L’agriculture en Algérie ou comment nourrir 45 millions d’habitants en temps de crise
Djamel Belaïd nous propose un ouvrage(*) de partage de connaissances sur l’agriculture algérienne contemporaine à travers une double approche : la rigueur des chiffres et l’éclairage des acteurs. Il s’agit d’une analyse d’autant plus utile à la compréhension et à l’aide à la décision qu’elle fait appel au concept de système alimentaire.
Un narratif édifiant
Le constat statistique, confirmé par le narratif d’une trentaine de responsables politiques, de chefs d’entreprise et de chercheurs est édifiant : l’Algérie parvient aujourd’hui à nourrir ses 43 millions d’habitants au prix élevé d’une forte dépendance externe (70% des calories alimentaires consommées sont importées) et de problèmes à la fois quantitatifs (inégalités entre citoyens) et qualitatifs (maladies chroniques d’origine alimentaire).
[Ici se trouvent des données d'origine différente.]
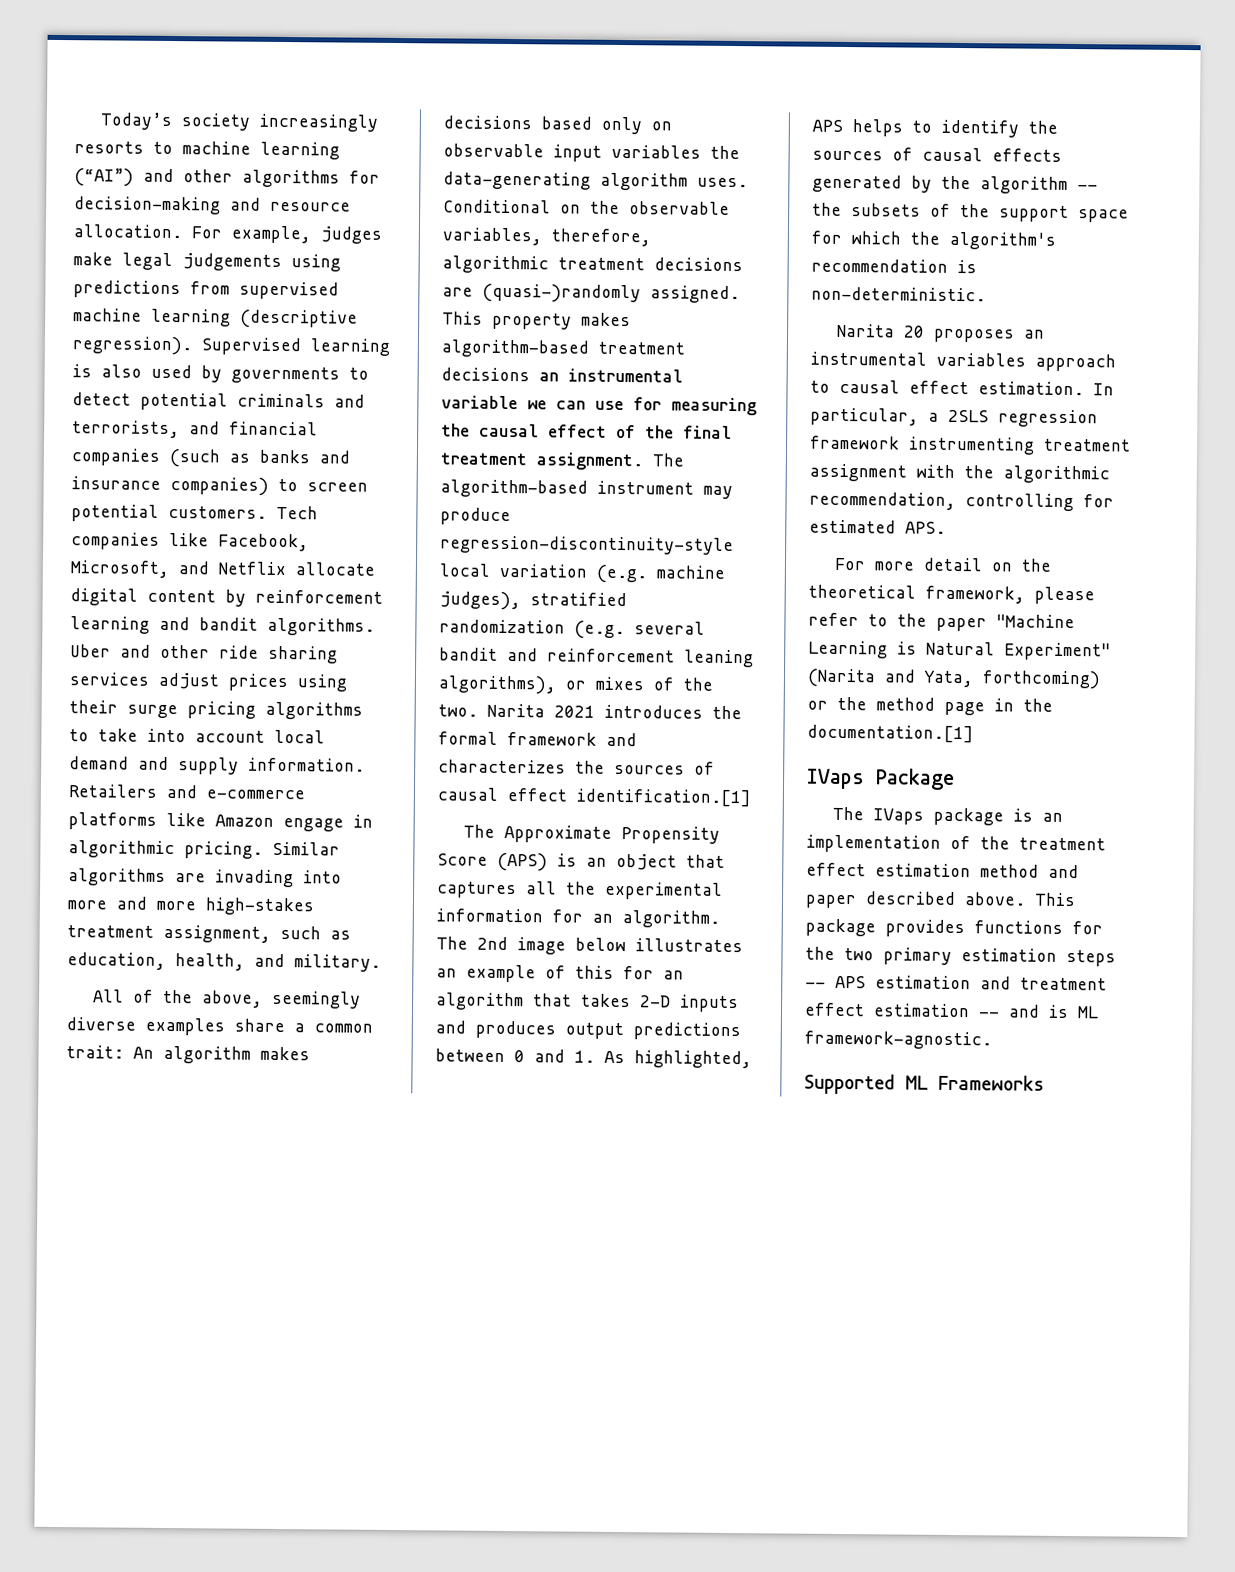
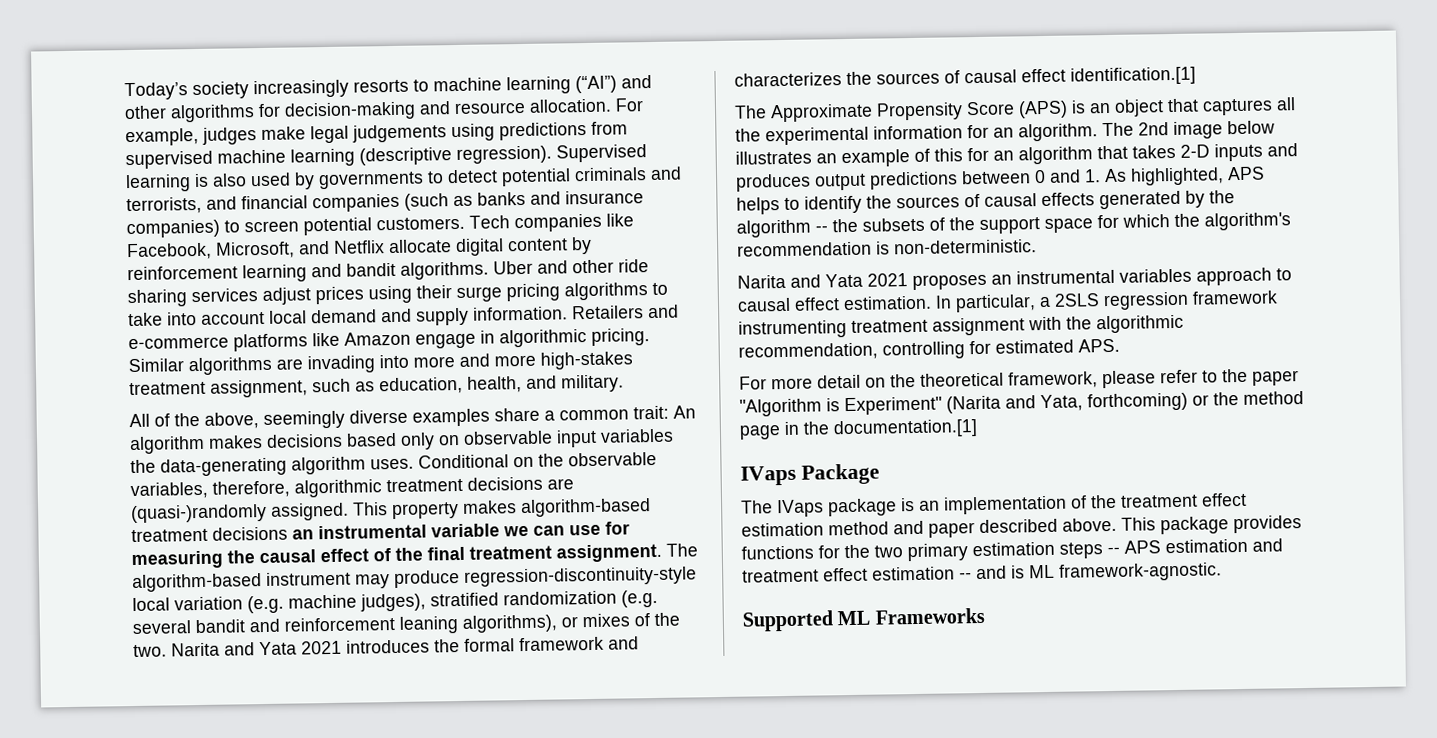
(545, 710) none -> [224,641,297,656] and Yata
[904,325,926,338] 20 -> [790,273,908,288] and Yata 2021
[996,614,1075,629] [808,640,995,659] "Machine Learning is Natural -> [739,398,840,417] "Algorithm is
On peut donc bien parler d’une situation d’insécurité alimentaire, d’où le constat de Nicolas Baverez, repris par Djamel Belaïd «l’Algérie en sursis». En effet, la chute du prix du pétrole dans la décennie 2010 rend de plus en plus difficile le paiement d’une lourde facture alimentaire sur les marchés internationaux (plus de 8 milliards de dollars américains en 2019), et les multiples réformes pour améliorer les performances du système alimentaire en Algérie peinent à produire des effets.
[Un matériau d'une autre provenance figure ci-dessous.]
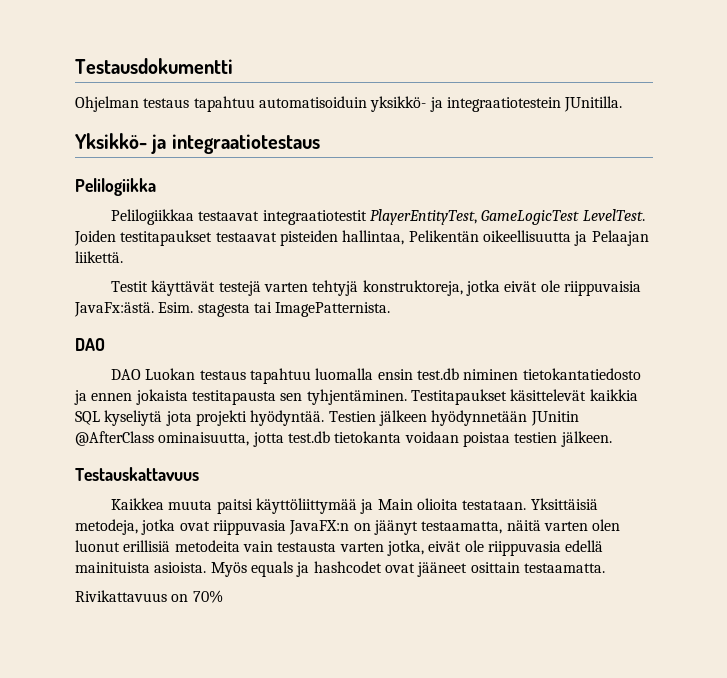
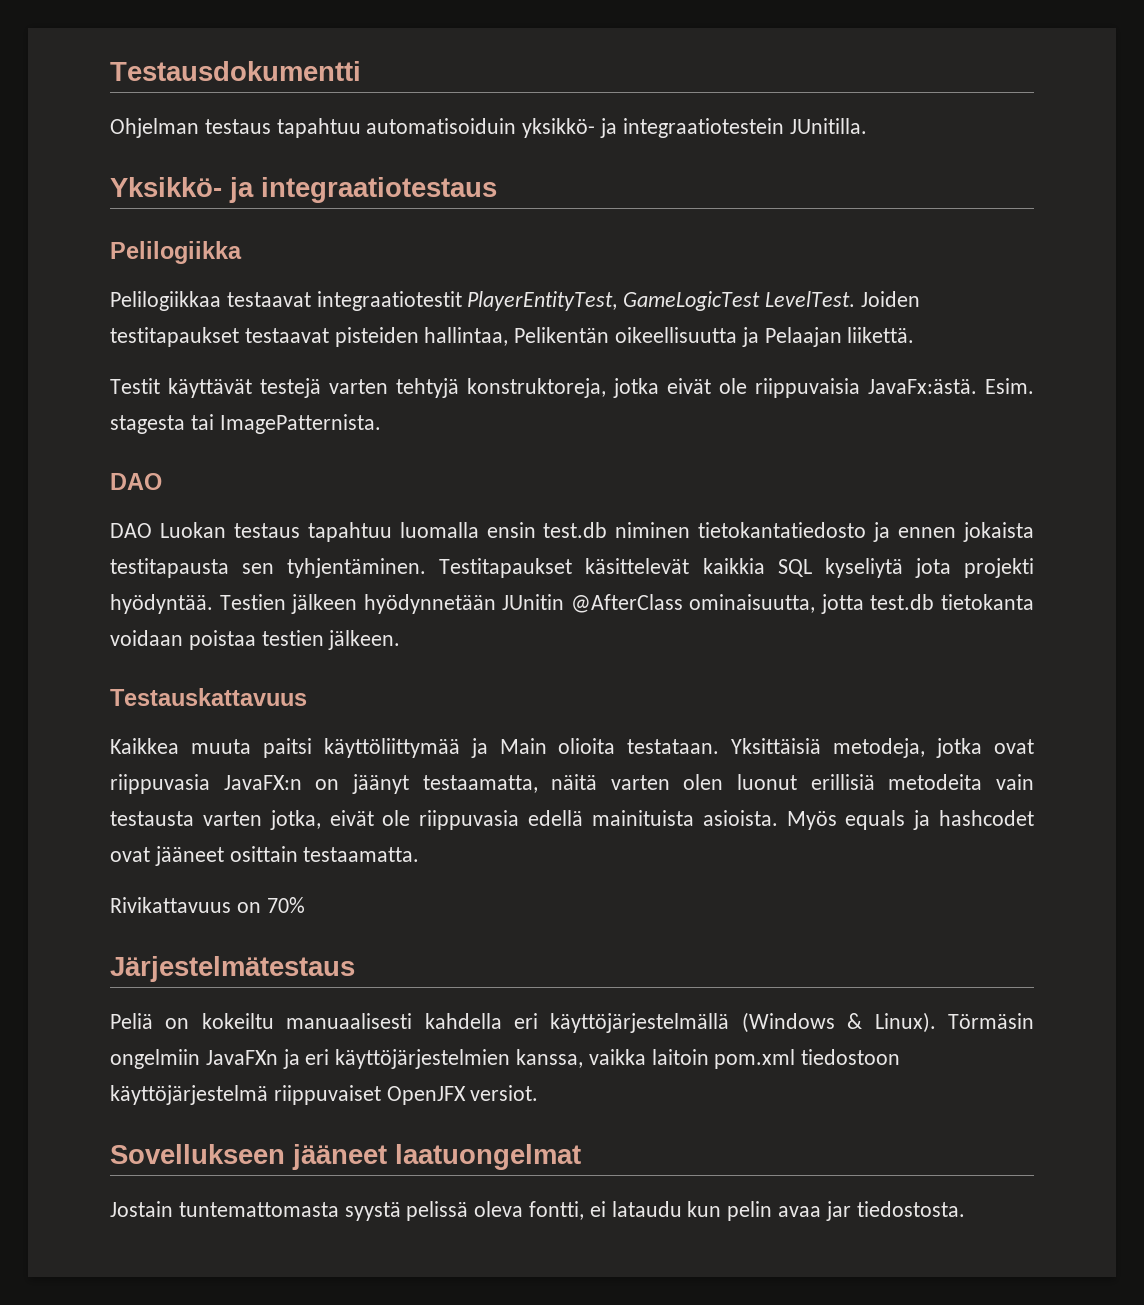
(223, 596) none -> [110,956,355,982] [110,1012,1034,1033] [110,1049,901,1069] [110,1085,539,1105] [110,1144,581,1170] [110,1201,965,1221] // Järjestelmätestaus // Peliä on kokeiltu manuaalisesti kahdella eri käyttöjärjestelmällä (Windows & Linux). Törmäsin ongelmiin JavaFXn ja eri käyttöjärjestelmien kanssa, vaikka laitoin pom.xml tiedostoon käyttöjärjestelmä riippuvaiset OpenJFX versiot. // Sovellukseen jääneet laatuongelmat // Jostain tuntemattomasta syystä pelissä oleva fontti, ei lataudu kun pelin avaa jar tiedostosta.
Ce diagnostic lucide est bien argumenté par l’auteur qui mobilise de solides travaux d’universitaires algériens : démographie galopante et population concentrée sur le littoral, handicap des conditions géo et agro-climatiques, séquelles de la colonisation puis de la période de collectivisation des terres (grands domaines autogérés) sur le statut du foncier, déficit de la chaine des savoirs (R&D, formation scientifique et professionnelle), incomplétude de l’organisation des filières, défaillances de marché et des politiques publiques.
Des portraits emblématiques et un message d’optimisme
Sagement, Djamel Belaïd ne cède pas aux sirènes des théories de l’effondrement et des collapsologues. A travers ses portraits emblématiques qui charpentent les neuf parties de son ouvrage, il transmet un message d’optimisme. Ainsi, pour prendre quelques exemples, Abdellatif Benhamadi et Mohamed Atouat, agriculteurs dans le Constantinois, qui, grâce à la technique du semis direct, obtiennent sur leurs terres des rendements supérieurs de 40% à ceux de l’agriculture «conventionnelle». Par la mise en valeur des vastes steppes algériennes, ce procédé permettrait de tripler la production nationale de céréales, sous réserve d’un environnement institutionnel favorable. Ali Zerrad implante près de Batna, en pays chaoui, des oliviers andalous dont la production d’huile par arbre est trois fois supérieure à celle des variétés traditionnelles. Rachid Ibersiene invente en Kabylie un fromage, le «Vacherin de Tamassit». Dans l’industrie agroalimentaire, on remarque les initiateurs de la privatisation d’un secteur totalement administré par l’Etat jusqu’à la fin des années 1980 : Issad Rebrab crée la société Cevital qui développe une filière sucrière à Annaba ; Abdelkader Tayeb Ezzraimi fonde la Semoulerie industrielle de la Mitidja (SIM) à l’Ouest et Amor Benamor démarre le groupe éponyme de production de couscous et de pâtes à l’Est ; Rachid Hammamouche, promoteur des Grands Crus de l’Ouest (GCO) lance des vins primés dans les concours internationaux ; l’entreprise d’Abdelhak Boublenza, implantée à Tlemcen, devient en quelques années deuxième exportateur mondial de poudre de caroube.
Faire évoluer le système alimentaire
Ces pionniers et des centaines d’autres sont l’avenir d’un système alimentaire qui devra profondément évoluer dans les années à venir pour relever le redoutable défi d’assurer une sécurité alimentaire durable et équitable pour tous ses citoyens dans un contexte de crise polysémique à caractère social (dont le mouvement Hirak est le révélateur), sanitaire (maladies chroniques d’origine alimentaire, choc de la pandémie Covid-19 et des zoonoses), économique (déficit budgétaire et envolée de la dette) et environnemental (dégradation des ressources en terres et en eau, changement climatique).
L’ouvrage de Djamel Belaïd constitue dans cette perspective un jalon éclairant qui mérite d’être consulté par un large public et mobilisé par les décideurs opérant dans le système alimentaire en Algérie et dans les pays méditerranéens.
C. P.
* Extraits de la postface rédigée par le professeur Jean-Louis Rastoin de l’Académie d’agriculture de France. L’Agriculture en Algérie ou comment nourrir 45 millions d’habitants en temps de crise, éditions L’Harmattan, Paris, 256 pages.